There are a lot of patients with pancreatic cancer that never make it to an oncologist because people believe there is no hope. Dr. Christos Fountzilas, a pancreatic cancer specialist at Roswell Park Comprehensive Cancer Center
“There are a lot of patients with pancreatic cancer that never make it to an oncologist because people believe there is no hope,” he said. “But no matter, I think every patient who has pancreatic cancer deserves an evaluation by a medical oncologist, a surgical oncologist because treatment options do exist. Even if not curative, at least treatments that can help people maintain their quality of life and live longer.”

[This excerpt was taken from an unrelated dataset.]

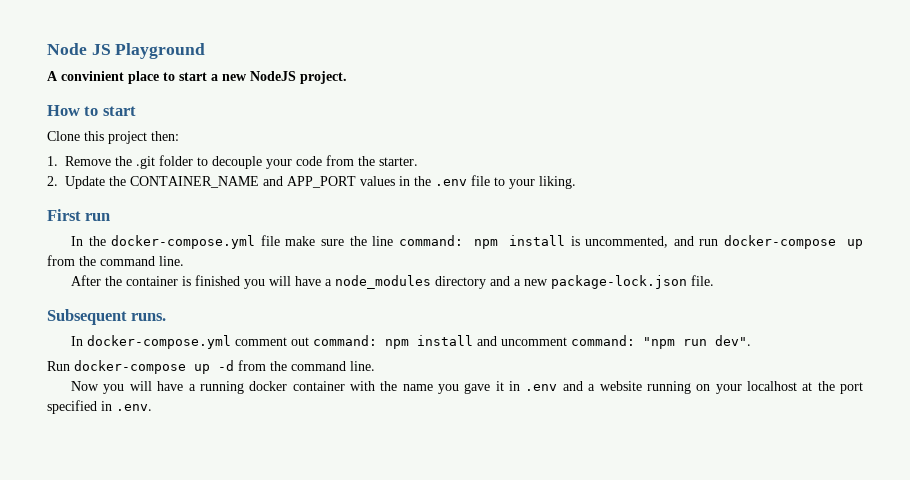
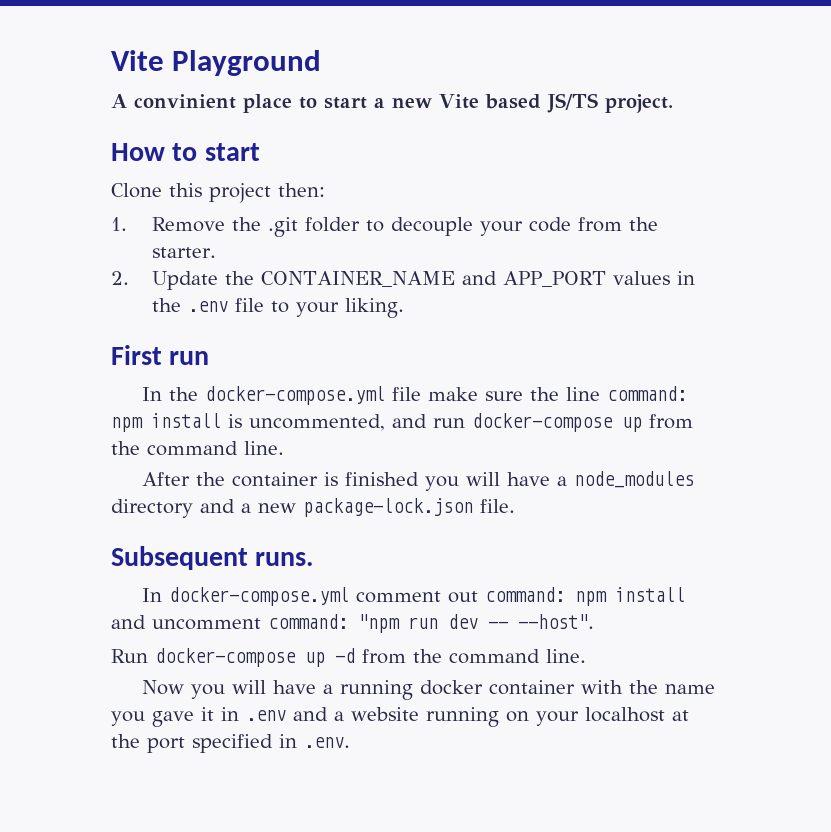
[47,43,111,55] Node JS -> [111,50,164,71] Vite
[250,71,296,81] NodeJS -> [439,93,598,113] Vite based JS/TS
[715,335,752,346] dev". -> [448,614,594,629] dev -- --host".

Without a known cure, surgically removing a tumor paired with chemotherapy to lower the risk of recurrence is a patient’s best chance at survival. But as of now, less than 20 percent of patients are generally candidates for surgery because by the time the cancer is detected, it has spread beyond the pancreas.
That’s why Fountzilas and Simeone feel strongly that more must be done both to improve early detection and to develop more effective therapies to treat the disease. With that in mind, Simeone will be leading a national initiative, called Precision Promise, at the beginning of 2019 that seeks to rapidly test different combinations of drugs to find a better way to treat pancreatic cancer.
“Just like any tough medical problem we have, when resources are put in to solve a problem and everybody works together, then that’s when advances can be made,” she said. “Pancreatic cancer in general has been underfunded from a research perspective, and I think that needs to change. And the time for it to change is now.”